Every so often, one reaches a point where you can step forward into the unknown or stay within the safety of the familiar. Over the past year, I have developed my blog to record information about the activities undertaken by my colleagues, students, and myself. Thus, the blog is a compendium of interesting information, but it does not contain my voice or thoughts. As an experiment (for me), over the next couple of months this will change.

This semester, I am taking part in a VT FDI (Faculty Development Institute) seminar on New Media. The seminar asks participants (faculty and staff) to blog about the readings, our group discussions, or the connections between the two. The idea is to adopt a “first-thought-best-thought” approach, in the words of our intellectual guide, Gardner Campbell.

Having missed the first session due to a commitment in the UK, I joined the seminar for a discussion of Vannevar Bush’s classic 1945 article “As We May Think.” Rather than reflect upon the content of our conversation here (which I will leave for a future post), I wanted to reminisce a little.
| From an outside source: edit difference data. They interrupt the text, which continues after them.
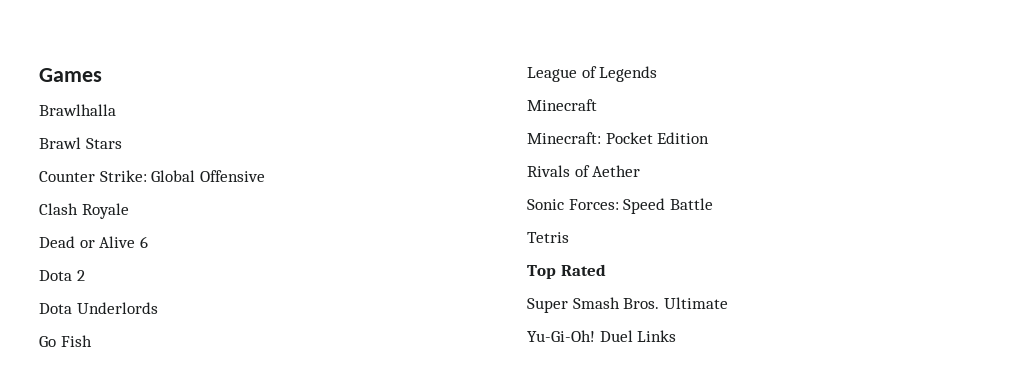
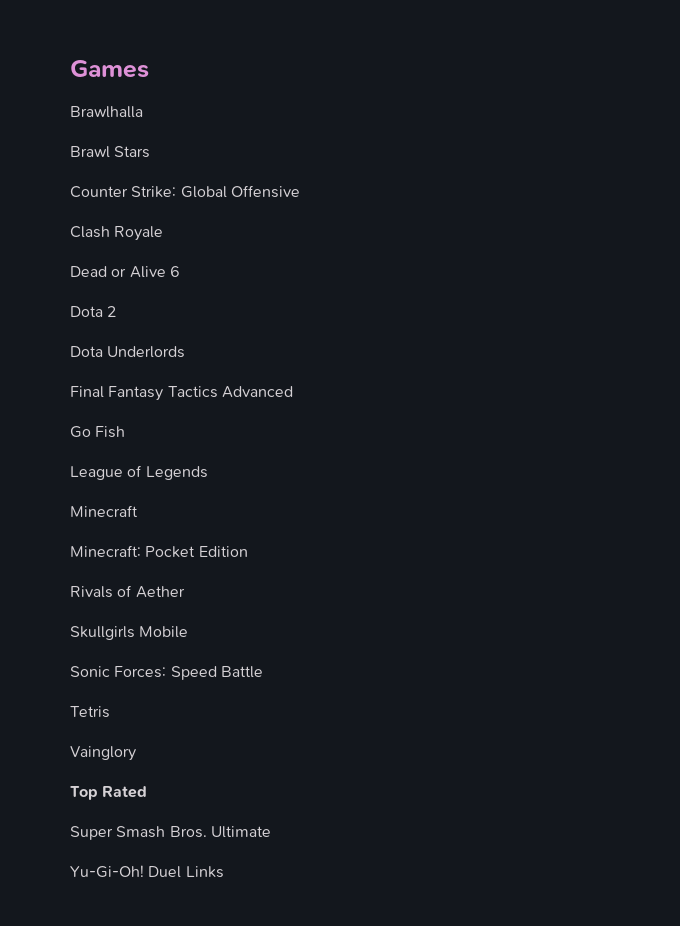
(158, 308) none -> [70,386,293,401] // Final Fantasy Tactics Advanced
(641, 171) none -> [70,626,189,640] // Skullgirls Mobile
(569, 237) none -> [70,746,136,761] // Vainglory

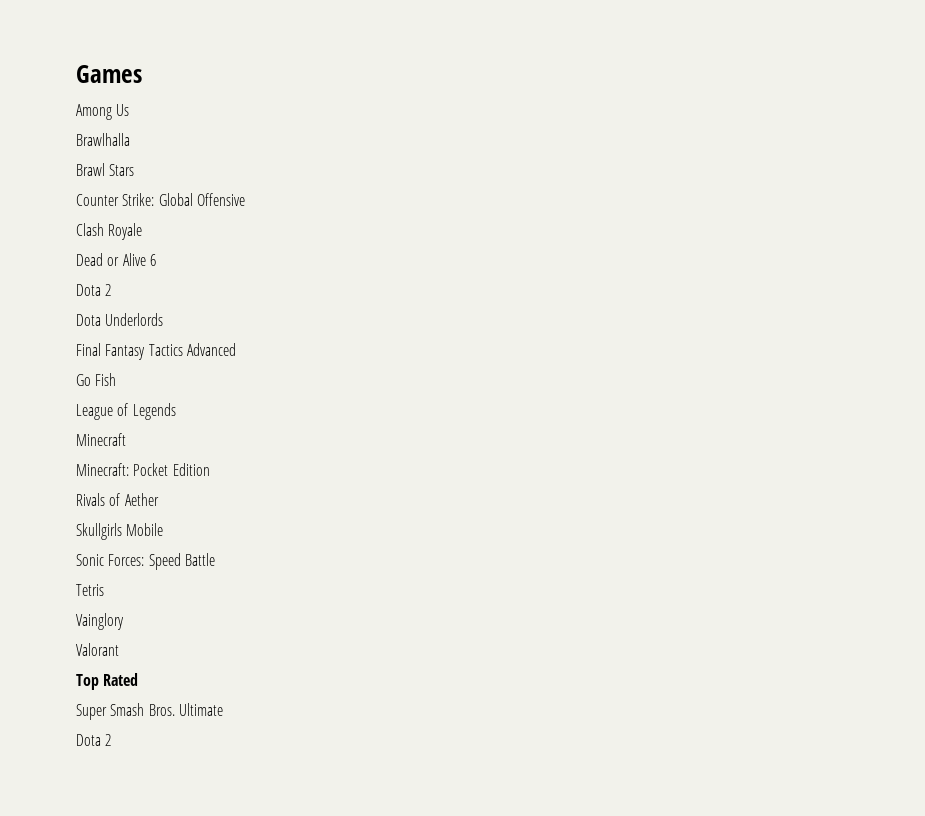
(149, 69) none -> [76,104,130,120] // Among Us
(136, 753) none -> [76,643,119,656] // Valorant
[70,865,224,878] Yu-Gi-Oh! Duel Links -> [76,734,112,746] Dota 2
Vannevar Bush was a faculty member at MIT from 1919 to 1938, and became the Dean of Engineering in 1932. During our group discussion about the life of Vannevar Bush, I started to wonder what he would think about MIT’s Engineering Systems Division (ESD). During the six years I spent at MIT (from 2000 to 2006), I was able to witness the emergence of ESD through the lens of a master’s student and then as a doctoral candidate. Thanks to MIT’s open courseware, I can share an example of ESD’s doctoral seminar, in which students explore “the core theory and contextual applications of the emerging field of Engineering Systems.” Our group discussion about Vannevar Bush’s 1945 vision of the future sent me back to the 2003 version of the ESD doctoral seminar. The creation of a new field of study requires the generation, accumulation, structuring, and communication of knowledge, which links me back to Vannevar Bush’s article in which he describes the memex – a memory augmentation device (see the video below). In the context of ESD, one could envision a memex approach that enables the engineer/scientist to combine and store information about complex socio-technical systems in new and creative ways, freeing the mind to further explore more and more complex interrelationships that may help solve the critical contemporary problems facing society. In 2011, ESD celebrated its first 100 doctoral alumni, a milestone that I would hope Vannevar Bush would celebrate.